Basically, resecting the intimal tear and preventing the antegrade flow
into the false lumen are important.3 The new entry
from the suture hole at the anastomotic site could cause false lumen
enlargement and aneurysm and should be closed intraoperatively. The
present plaster technique is a new method used to fill up a new entry
caused by a suture hole. A felt pledget is used to compensate the
dissected wall vulnerability; furthermore, BioGlue is plastered to
perform strong fixation. Minimum dose of BioGlue should be used to
prevent falling off and embolus formation. With regard to the pledget,
the autologous myocardium patch can be substituted by or combined with
the felt.
This technique was performed in six patients with AAAD with a new suture
hole at the anastomotic site. The maximum follow-up period was 18
months, and no patients had new entry or aneurysmal formation at the
suture line postoperatively.
Conclusion:
The plaster technique using a felt
pledget and minimum dose of BioGlue is effective for fragile aortic
walls, as in patients undergoing acute aortic dissection and is a
simple, safe, and durable technique to strengthen the suture line.
Author contributions:
S.I., M.M., T.F. and K.Y. designed and performed the experiments,
analyzed data and interpreted it. S.I. and K.Y. Drafted article. S.I.,
M.M., F.T. and K.Y. revised it critically. S.I., M.M., F.T. and K.Y.
approved of the article, collected data and supported technical and
logistical.
References:
1. Geirsson A, Ahlsson A, Franco-Cereceda A, et al. Hospital volumes and
later year of operation correlates with better outcomes in acute Type A
aortic dissection. Eur J Cardiothorac Surg . 2018;53(1):276-281.

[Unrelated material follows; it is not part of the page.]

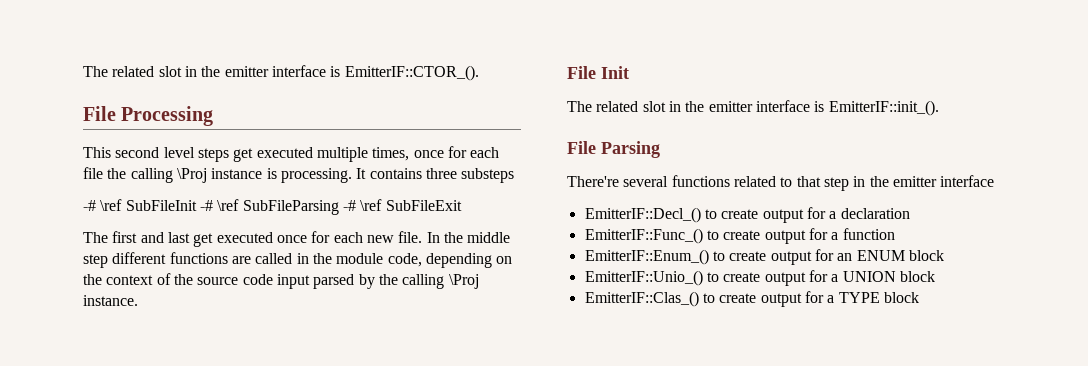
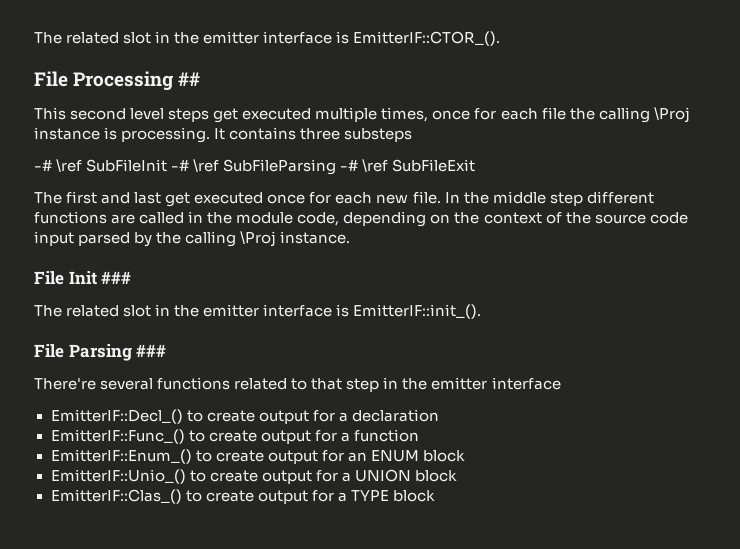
(214, 116) none -> [178,72,201,86] ##
(629, 72) none -> [101,271,132,284] ###
(660, 149) none -> [136,344,167,357] ###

2. Tamura K, Chikazawa G, Hiraoka A, Totsugawa T, Sakaguchi T, Yoshitaka
H. The prognostic impact of distal anastomotic new entry after acute
type I aortic dissection repair. Eur J Cardiothorac Surg.2017;52(5):867-873.

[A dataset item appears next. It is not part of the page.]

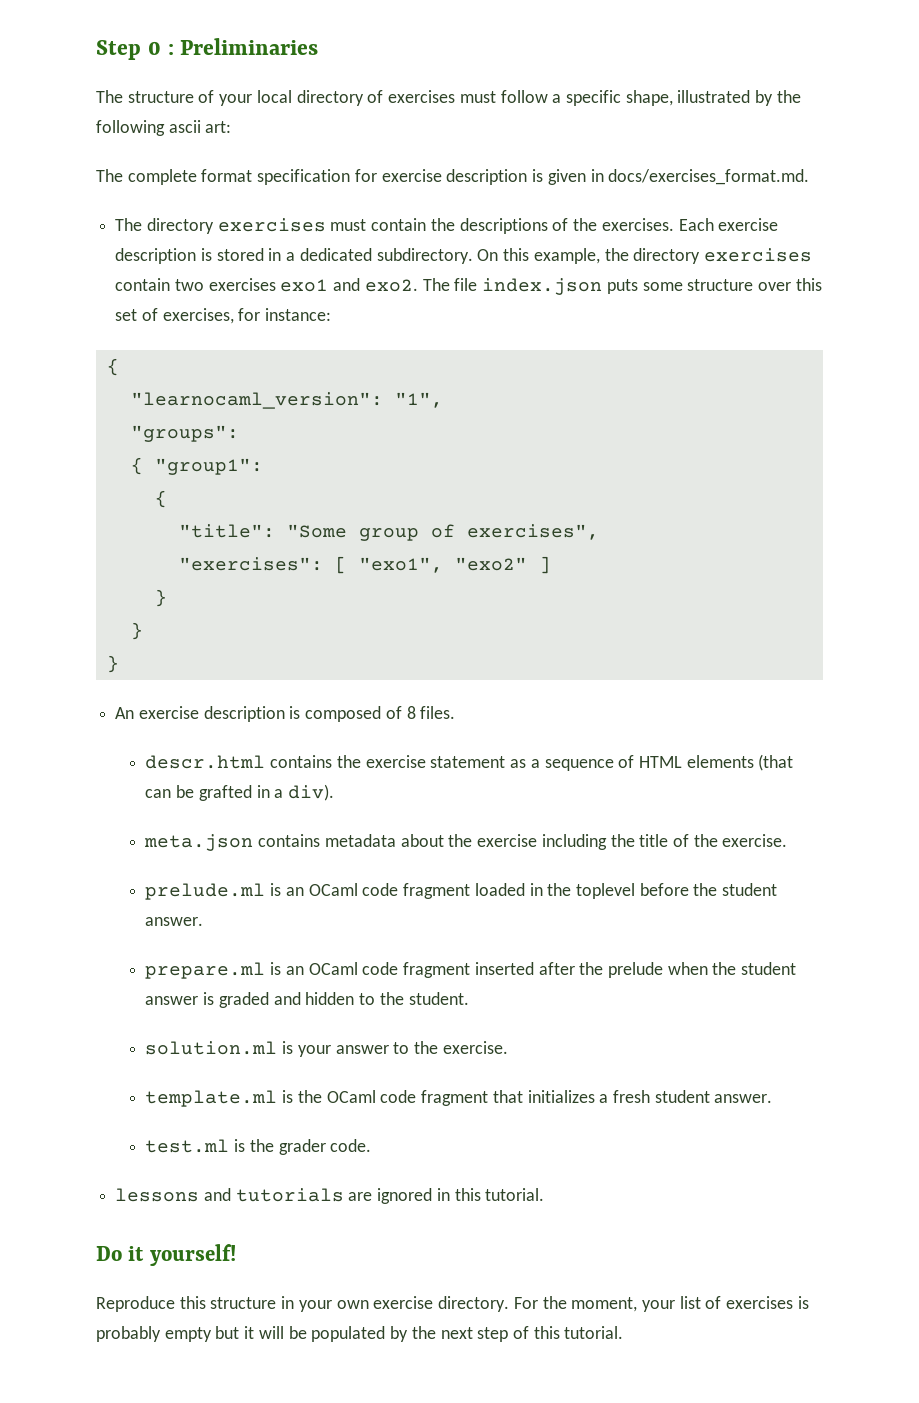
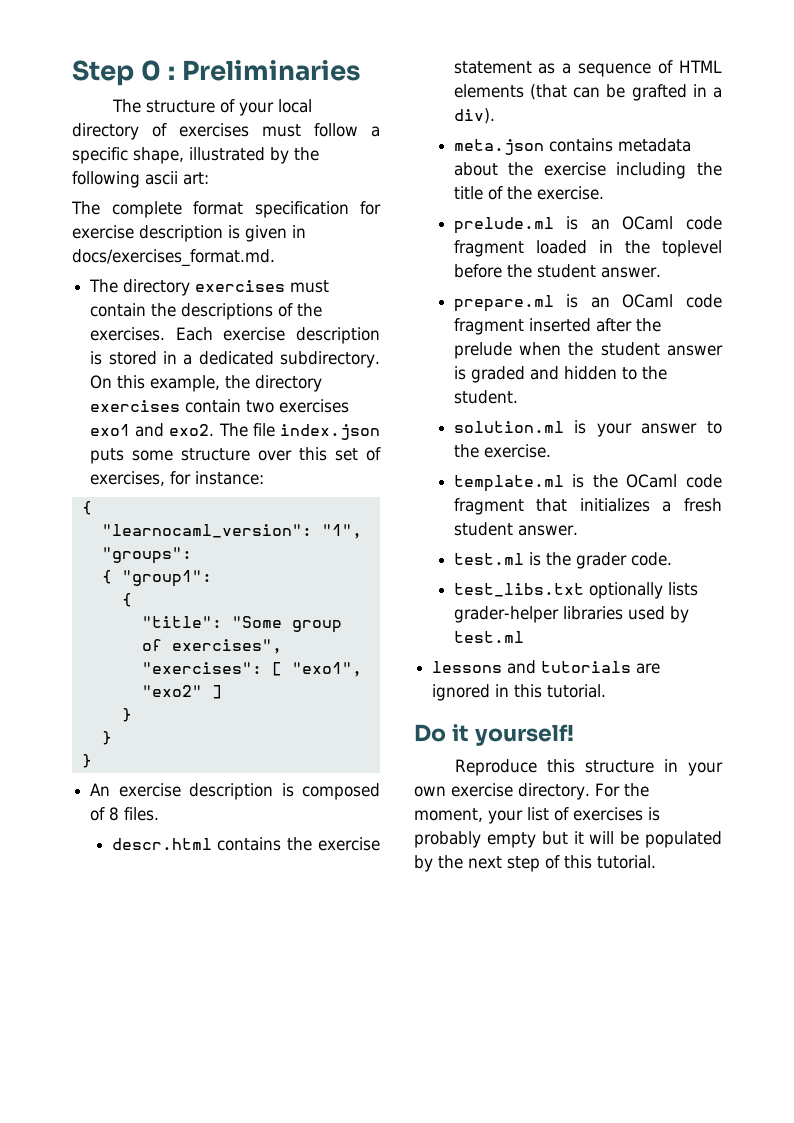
(372, 1145) none -> [453,582,698,599] [453,606,689,623] [453,631,524,643] // test_libs.txt optionally lists grader-helper libraries used by test.ml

3. Matalanis G, Ip S. A new paradigm in the management of acute type A
aortic dissection: Total aortic repair. J Thorac Cardiovasc Surg.2019;157(1):3-11.
Figure legends:
Figure 1.
A plaster technique schema. In the image above, checking the suture line
from inside whether a new intimal tear caused by the suture hole is
present and, additionally, to identify the part of fragile intima even
if no tear occurred. In the image below, passing a double-arm 4-0
polypropylene suture with a felt pledget from inside the aortic lumen to
outside the graft. Injecting BioGlue minimally between the pledget and
intimal layer. Tying suture gently and fitting the pledget and aortic
wall to plaster the tear.
Figure 2.
Postoperative computed tomography scan shows the complete repair at the
proximal suture site performed the plaster technique.
Supplementary material:
Video 1.
The plaster technique for the proximal side anastomosis during the
ascending aortic dissection. After the anastomosis, the suture line is
confirmed from the inside to examine whether a new intimal tear caused
by the suture is present and, additionally, to identify the part of
fragile intima even if no tear occurred. To fix the new intimal tear,
double-arm 4-0 polypropylene suture with the pledget is passed from
inside the aortic lumen to outside the graft. In this case, the felt and
autologous myocardium are used together. BioGlue is injected minimally
between the pledget and intimal layer and tied suture gently. This
technique can strengthen the suture line such as the plaster.